Iran Warns Largest Chinese Oil Company of Losing Its $4.7 Billion Contract
CNPC, China's biggest state oil and gas group, has been warned by Iran to speed up work at the giant South Pars natural gas field or risk losing the multi-billion-dollar deal.
Ahmad Qalehbani, deputy minister of oil, told reporters in Tehran that the Chinese are delaying development work on the phase 11 of the South Pars gas field, phases. Qalehbani said as a result of the delays, CNPC is on the verge of losing its contracts to Iranian firms [Mehr News Agency, 2 September]. The CNPC contract was signed in 2010 and is worth $4.7 billion.
China’s second largest oil and gas company, the Sinopec Group, has also delayed the start date of the $2 billion Yasavaran oil field development. In late 2010, CNOOC, China’s third largest oil company pulled its team from North Pars gas venture.
The behavior of China’s three largest oil and gas companies cannot possibly be coincidental and must reflect the current strategy of the Chinese leadership toward Iran. Even though China had recently accelerated its purchase of the Iranian crude, but it appears to be hesitant to start or complete development work in Iran’s oil and gas fields. This hesitancy is a direct result of China’s eagerness not to challenge or offend the US and its sanctions against foreign investments in Iranian oil and gas sector.
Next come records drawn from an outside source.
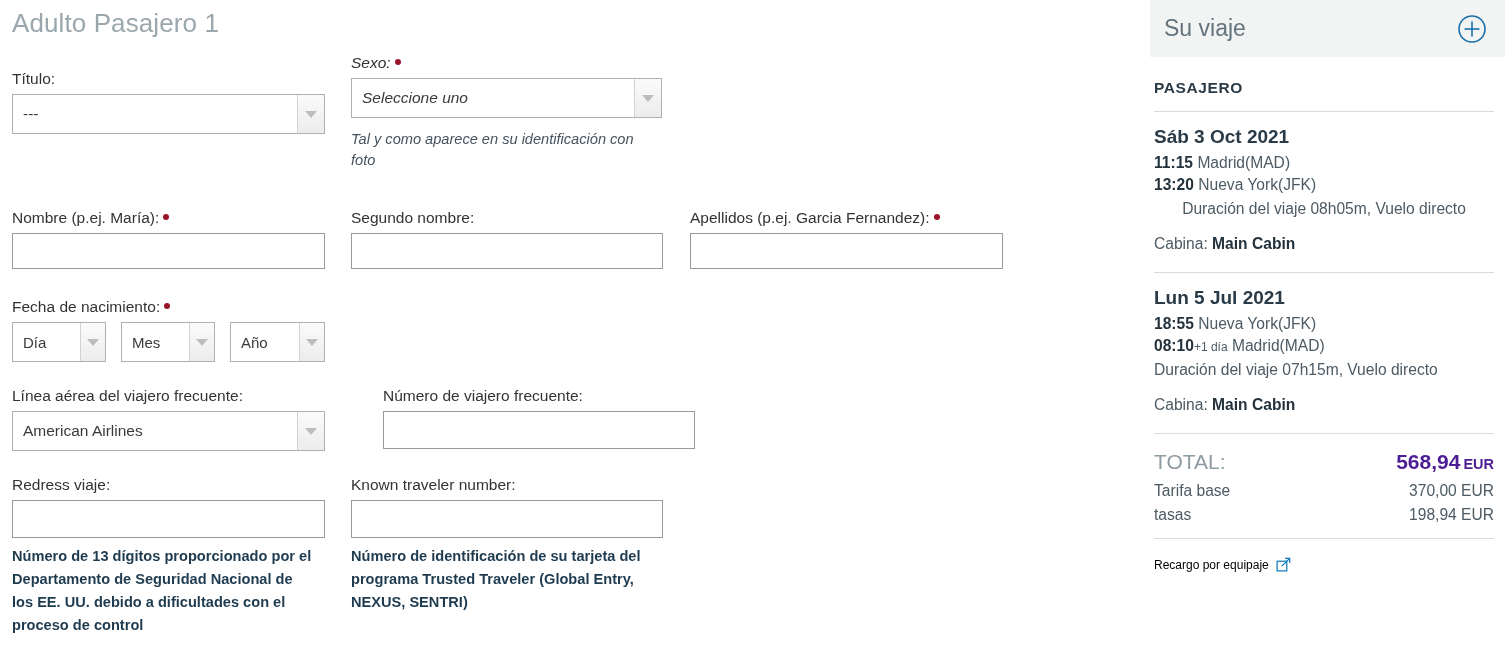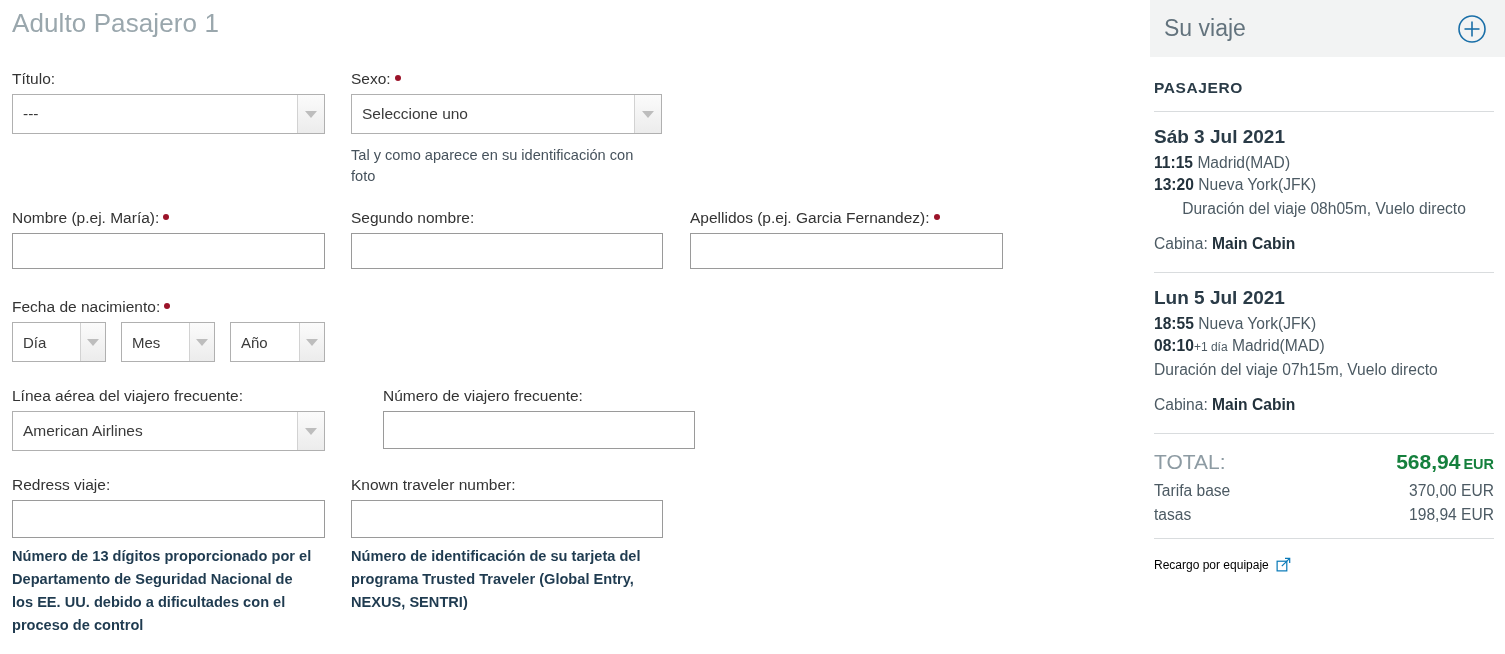"Sexo:" div.fg { font-style: none -> italic; top: 70px -> 54px }
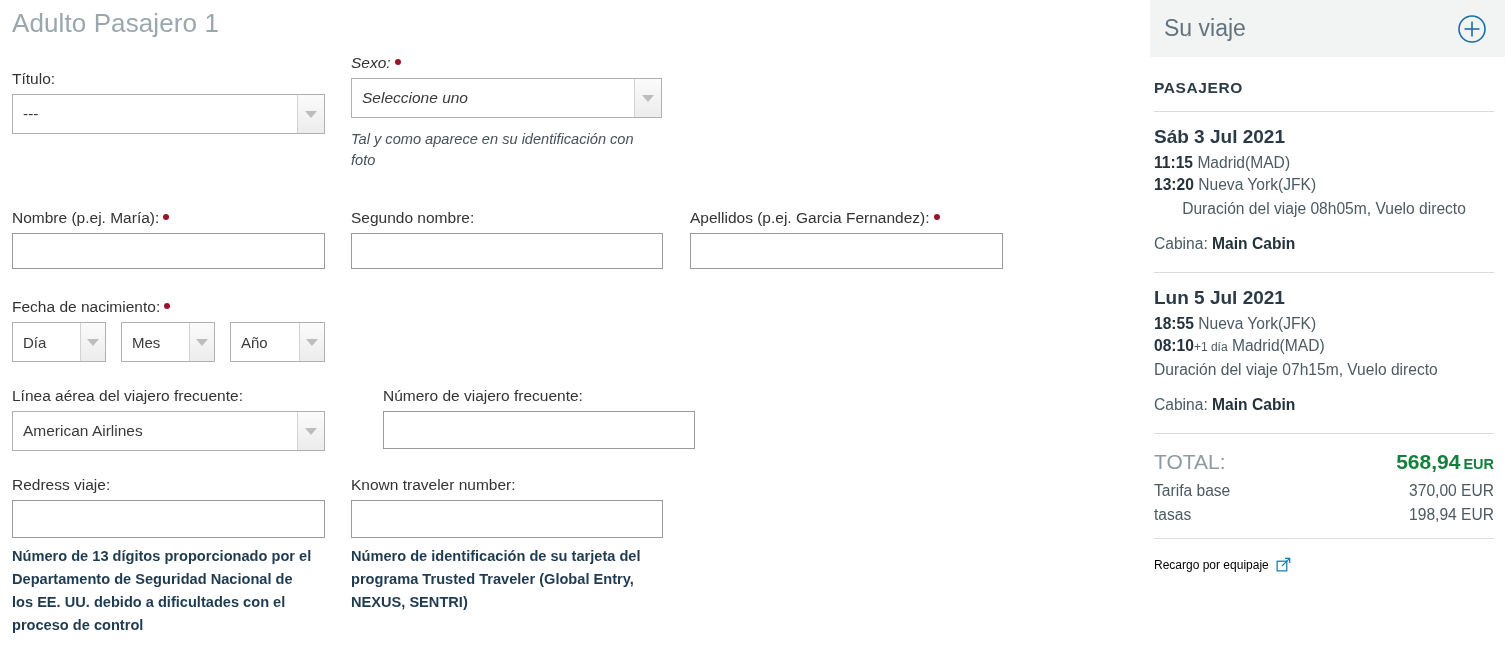"Sáb 3 Jul 2021" div.sb-date { text: Jul -> Oct }
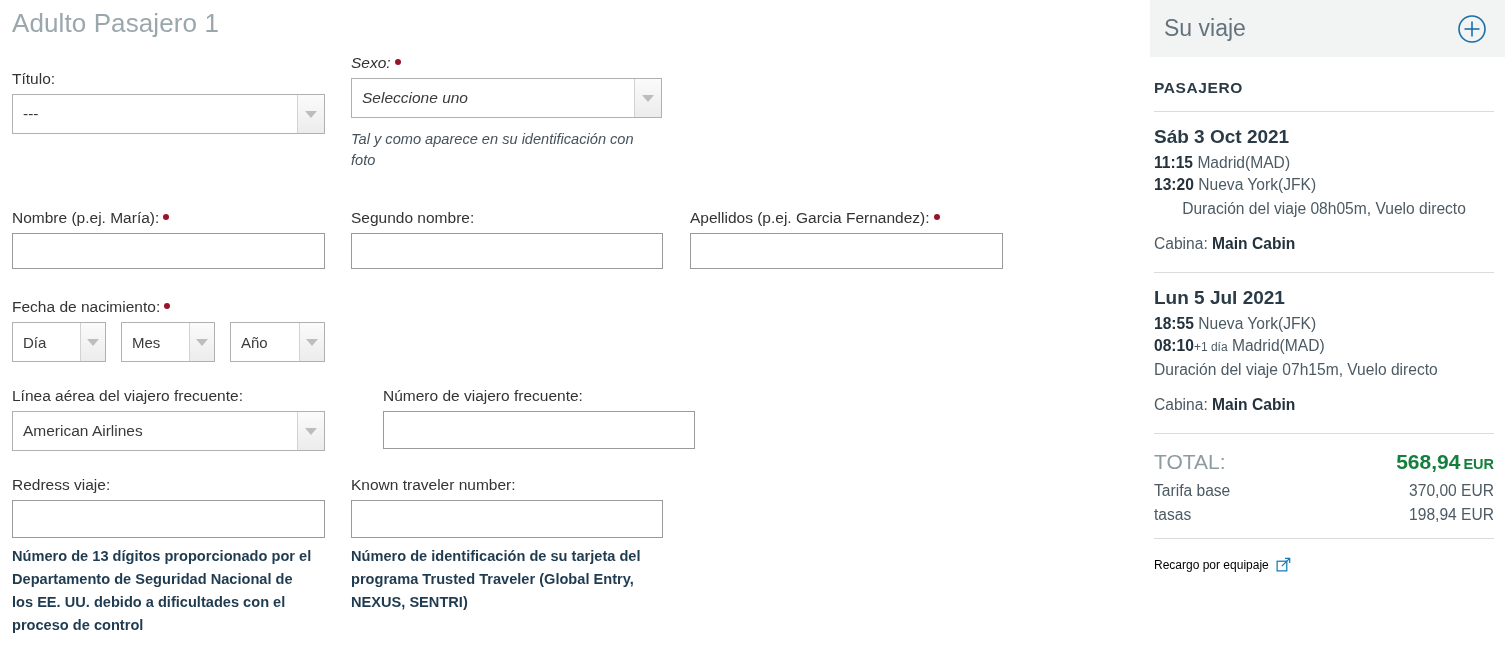"568,94 EUR" .total-value { color: #15803d -> #4c1d95 }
The crude oil purchase, however, is not subject to those sanctions and hence China’s willingness to increase its purchases.
Loss of Chinese largest firms as investors in developing oil and gas fields in Iran could cause serious problems for the country’s oil industry, especially considering that not long ago China was probably the last major economy left that was willing to ignore US sanctions on investments.